▼▼▼

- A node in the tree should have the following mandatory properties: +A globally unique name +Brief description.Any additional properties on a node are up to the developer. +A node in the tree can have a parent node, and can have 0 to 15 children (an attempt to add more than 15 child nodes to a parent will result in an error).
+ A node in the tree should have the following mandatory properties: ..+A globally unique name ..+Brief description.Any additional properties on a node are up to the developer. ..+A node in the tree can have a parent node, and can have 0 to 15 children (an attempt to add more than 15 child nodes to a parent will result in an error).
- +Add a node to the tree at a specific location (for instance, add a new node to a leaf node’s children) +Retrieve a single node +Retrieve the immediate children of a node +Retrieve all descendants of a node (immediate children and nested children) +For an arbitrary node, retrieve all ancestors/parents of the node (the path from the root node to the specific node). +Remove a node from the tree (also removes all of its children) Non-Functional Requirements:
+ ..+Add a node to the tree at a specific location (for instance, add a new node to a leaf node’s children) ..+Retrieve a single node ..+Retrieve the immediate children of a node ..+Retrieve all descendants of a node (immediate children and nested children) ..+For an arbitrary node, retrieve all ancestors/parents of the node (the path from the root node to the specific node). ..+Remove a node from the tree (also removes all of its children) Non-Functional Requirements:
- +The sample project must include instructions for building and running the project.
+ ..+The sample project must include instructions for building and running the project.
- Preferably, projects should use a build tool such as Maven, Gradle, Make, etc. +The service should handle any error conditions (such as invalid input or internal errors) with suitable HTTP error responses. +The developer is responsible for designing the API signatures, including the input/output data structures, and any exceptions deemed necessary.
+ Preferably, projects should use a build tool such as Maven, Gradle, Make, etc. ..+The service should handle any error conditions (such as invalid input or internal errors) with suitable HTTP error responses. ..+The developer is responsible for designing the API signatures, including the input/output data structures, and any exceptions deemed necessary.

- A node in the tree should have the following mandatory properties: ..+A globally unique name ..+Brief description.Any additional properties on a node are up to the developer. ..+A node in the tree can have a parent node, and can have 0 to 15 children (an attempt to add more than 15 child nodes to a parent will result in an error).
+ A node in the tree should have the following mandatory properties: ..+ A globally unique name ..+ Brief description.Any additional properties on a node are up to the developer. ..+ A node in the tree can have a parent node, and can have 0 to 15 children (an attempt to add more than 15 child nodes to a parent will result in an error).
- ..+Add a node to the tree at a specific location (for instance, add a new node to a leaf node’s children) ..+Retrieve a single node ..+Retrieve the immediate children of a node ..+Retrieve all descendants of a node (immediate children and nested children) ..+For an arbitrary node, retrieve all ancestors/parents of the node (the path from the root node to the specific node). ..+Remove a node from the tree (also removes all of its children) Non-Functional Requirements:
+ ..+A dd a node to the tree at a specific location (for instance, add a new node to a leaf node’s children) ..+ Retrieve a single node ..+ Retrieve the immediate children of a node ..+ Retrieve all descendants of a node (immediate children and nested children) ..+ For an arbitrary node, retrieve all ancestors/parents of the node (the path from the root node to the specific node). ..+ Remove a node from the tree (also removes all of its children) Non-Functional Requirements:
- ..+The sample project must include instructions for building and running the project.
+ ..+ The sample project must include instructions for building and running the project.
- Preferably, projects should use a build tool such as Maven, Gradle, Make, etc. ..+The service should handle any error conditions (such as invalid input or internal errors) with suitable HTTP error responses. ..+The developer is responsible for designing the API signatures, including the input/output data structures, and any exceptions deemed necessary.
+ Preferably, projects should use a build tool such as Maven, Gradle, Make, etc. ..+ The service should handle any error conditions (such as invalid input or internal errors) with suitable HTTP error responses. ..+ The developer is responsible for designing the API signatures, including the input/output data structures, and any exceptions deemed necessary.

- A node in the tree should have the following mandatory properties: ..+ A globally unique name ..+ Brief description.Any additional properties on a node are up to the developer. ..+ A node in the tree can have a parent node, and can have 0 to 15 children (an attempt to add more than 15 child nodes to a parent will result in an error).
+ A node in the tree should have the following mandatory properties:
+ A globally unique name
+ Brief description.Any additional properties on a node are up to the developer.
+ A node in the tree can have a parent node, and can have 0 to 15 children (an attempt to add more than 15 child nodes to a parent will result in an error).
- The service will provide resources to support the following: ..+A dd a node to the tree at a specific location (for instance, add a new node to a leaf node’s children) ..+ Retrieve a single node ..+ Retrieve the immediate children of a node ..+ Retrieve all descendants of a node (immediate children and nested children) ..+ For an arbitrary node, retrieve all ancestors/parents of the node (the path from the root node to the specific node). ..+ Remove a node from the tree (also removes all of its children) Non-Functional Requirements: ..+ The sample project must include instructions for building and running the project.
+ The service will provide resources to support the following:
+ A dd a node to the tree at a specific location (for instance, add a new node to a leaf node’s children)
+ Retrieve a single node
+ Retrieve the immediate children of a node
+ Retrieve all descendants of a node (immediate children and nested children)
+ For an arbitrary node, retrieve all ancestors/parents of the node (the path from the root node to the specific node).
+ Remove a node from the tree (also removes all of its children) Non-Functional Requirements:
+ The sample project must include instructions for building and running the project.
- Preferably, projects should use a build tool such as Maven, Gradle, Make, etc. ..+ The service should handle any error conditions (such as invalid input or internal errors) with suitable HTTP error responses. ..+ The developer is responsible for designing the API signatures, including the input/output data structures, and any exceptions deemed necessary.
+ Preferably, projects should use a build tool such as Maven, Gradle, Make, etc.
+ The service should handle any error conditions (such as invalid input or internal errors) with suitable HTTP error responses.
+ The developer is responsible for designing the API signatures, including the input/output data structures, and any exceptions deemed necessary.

▲▲▲

> What this task involves:
Copy out the full set of entries without altering anything.

> Task response:
- A node in the tree should have the following mandatory properties: +A globally unique name +Brief description.Any additional properties on a node are up to the developer. +A node in the tree can have a parent node, and can have 0 to 15 children (an attempt to add more than 15 child nodes to a parent will result in an error).
+ A node in the tree should have the following mandatory properties: ..+A globally unique name ..+Brief description.Any additional properties on a node are up to the developer. ..+A node in the tree can have a parent node, and can have 0 to 15 children (an attempt to add more than 15 child nodes to a parent will result in an error).
- +Add a node to the tree at a specific location (for instance, add a new node to a leaf node’s children) +Retrieve a single node +Retrieve the immediate children of a node +Retrieve all descendants of a node (immediate children and nested children) +For an arbitrary node, retrieve all ancestors/parents of the node (the path from the root node to the specific node). +Remove a node from the tree (also removes all of its children) Non-Functional Requirements:
+ ..+Add a node to the tree at a specific location (for instance, add a new node to a leaf node’s children) ..+Retrieve a single node ..+Retrieve the immediate children of a node ..+Retrieve all descendants of a node (immediate children and nested children) ..+For an arbitrary node, retrieve all ancestors/parents of the node (the path from the root node to the specific node). ..+Remove a node from the tree (also removes all of its children) Non-Functional Requirements:
- +The sample project must include instructions for building and running the project.
+ ..+The sample project must include instructions for building and running the project.
- Preferably, projects should use a build tool such as Maven, Gradle, Make, etc. +The service should handle any error conditions (such as invalid input or internal errors) with suitable HTTP error responses. +The developer is responsible for designing the API signatures, including the input/output data structures, and any exceptions deemed necessary.
+ Preferably, projects should use a build tool such as Maven, Gradle, Make, etc. ..+The service should handle any error conditions (such as invalid input or internal errors) with suitable HTTP error responses. ..+The developer is responsible for designing the API signatures, including the input/output data structures, and any exceptions deemed necessary.

- A node in the tree should have the following mandatory properties: ..+A globally unique name ..+Brief description.Any additional properties on a node are up to the developer. ..+A node in the tree can have a parent node, and can have 0 to 15 children (an attempt to add more than 15 child nodes to a parent will result in an error).
+ A node in the tree should have the following mandatory properties: ..+ A globally unique name ..+ Brief description.Any additional properties on a node are up to the developer. ..+ A node in the tree can have a parent node, and can have 0 to 15 children (an attempt to add more than 15 child nodes to a parent will result in an error).
- ..+Add a node to the tree at a specific location (for instance, add a new node to a leaf node’s children) ..+Retrieve a single node ..+Retrieve the immediate children of a node ..+Retrieve all descendants of a node (immediate children and nested children) ..+For an arbitrary node, retrieve all ancestors/parents of the node (the path from the root node to the specific node). ..+Remove a node from the tree (also removes all of its children) Non-Functional Requirements:
+ ..+A dd a node to the tree at a specific location (for instance, add a new node to a leaf node’s children) ..+ Retrieve a single node ..+ Retrieve the immediate children of a node ..+ Retrieve all descendants of a node (immediate children and nested children) ..+ For an arbitrary node, retrieve all ancestors/parents of the node (the path from the root node to the specific node). ..+ Remove a node from the tree (also removes all of its children) Non-Functional Requirements:
- ..+The sample project must include instructions for building and running the project.
+ ..+ The sample project must include instructions for building and running the project.
- Preferably, projects should use a build tool such as Maven, Gradle, Make, etc. ..+The service should handle any error conditions (such as invalid input or internal errors) with suitable HTTP error responses. ..+The developer is responsible for designing the API signatures, including the input/output data structures, and any exceptions deemed necessary.
+ Preferably, projects should use a build tool such as Maven, Gradle, Make, etc. ..+ The service should handle any error conditions (such as invalid input or internal errors) with suitable HTTP error responses. ..+ The developer is responsible for designing the API signatures, including the input/output data structures, and any exceptions deemed necessary.

- A node in the tree should have the following mandatory properties: ..+ A globally unique name ..+ Brief description.Any additional properties on a node are up to the developer. ..+ A node in the tree can have a parent node, and can have 0 to 15 children (an attempt to add more than 15 child nodes to a parent will result in an error).
+ A node in the tree should have the following mandatory properties:
+ A globally unique name
+ Brief description.Any additional properties on a node are up to the developer.
+ A node in the tree can have a parent node, and can have 0 to 15 children (an attempt to add more than 15 child nodes to a parent will result in an error).
- The service will provide resources to support the following: ..+A dd a node to the tree at a specific location (for instance, add a new node to a leaf node’s children) ..+ Retrieve a single node ..+ Retrieve the immediate children of a node ..+ Retrieve all descendants of a node (immediate children and nested children) ..+ For an arbitrary node, retrieve all ancestors/parents of the node (the path from the root node to the specific node). ..+ Remove a node from the tree (also removes all of its children) Non-Functional Requirements: ..+ The sample project must include instructions for building and running the project.
+ The service will provide resources to support the following:
+ A dd a node to the tree at a specific location (for instance, add a new node to a leaf node’s children)
+ Retrieve a single node
+ Retrieve the immediate children of a node
+ Retrieve all descendants of a node (immediate children and nested children)
+ For an arbitrary node, retrieve all ancestors/parents of the node (the path from the root node to the specific node).
+ Remove a node from the tree (also removes all of its children) Non-Functional Requirements:
+ The sample project must include instructions for building and running the project.
- Preferably, projects should use a build tool such as Maven, Gradle, Make, etc. ..+ The service should handle any error conditions (such as invalid input or internal errors) with suitable HTTP error responses. ..+ The developer is responsible for designing the API signatures, including the input/output data structures, and any exceptions deemed necessary.
+ Preferably, projects should use a build tool such as Maven, Gradle, Make, etc.
+ The service should handle any error conditions (such as invalid input or internal errors) with suitable HTTP error responses.
+ The developer is responsible for designing the API signatures, including the input/output data structures, and any exceptions deemed necessary.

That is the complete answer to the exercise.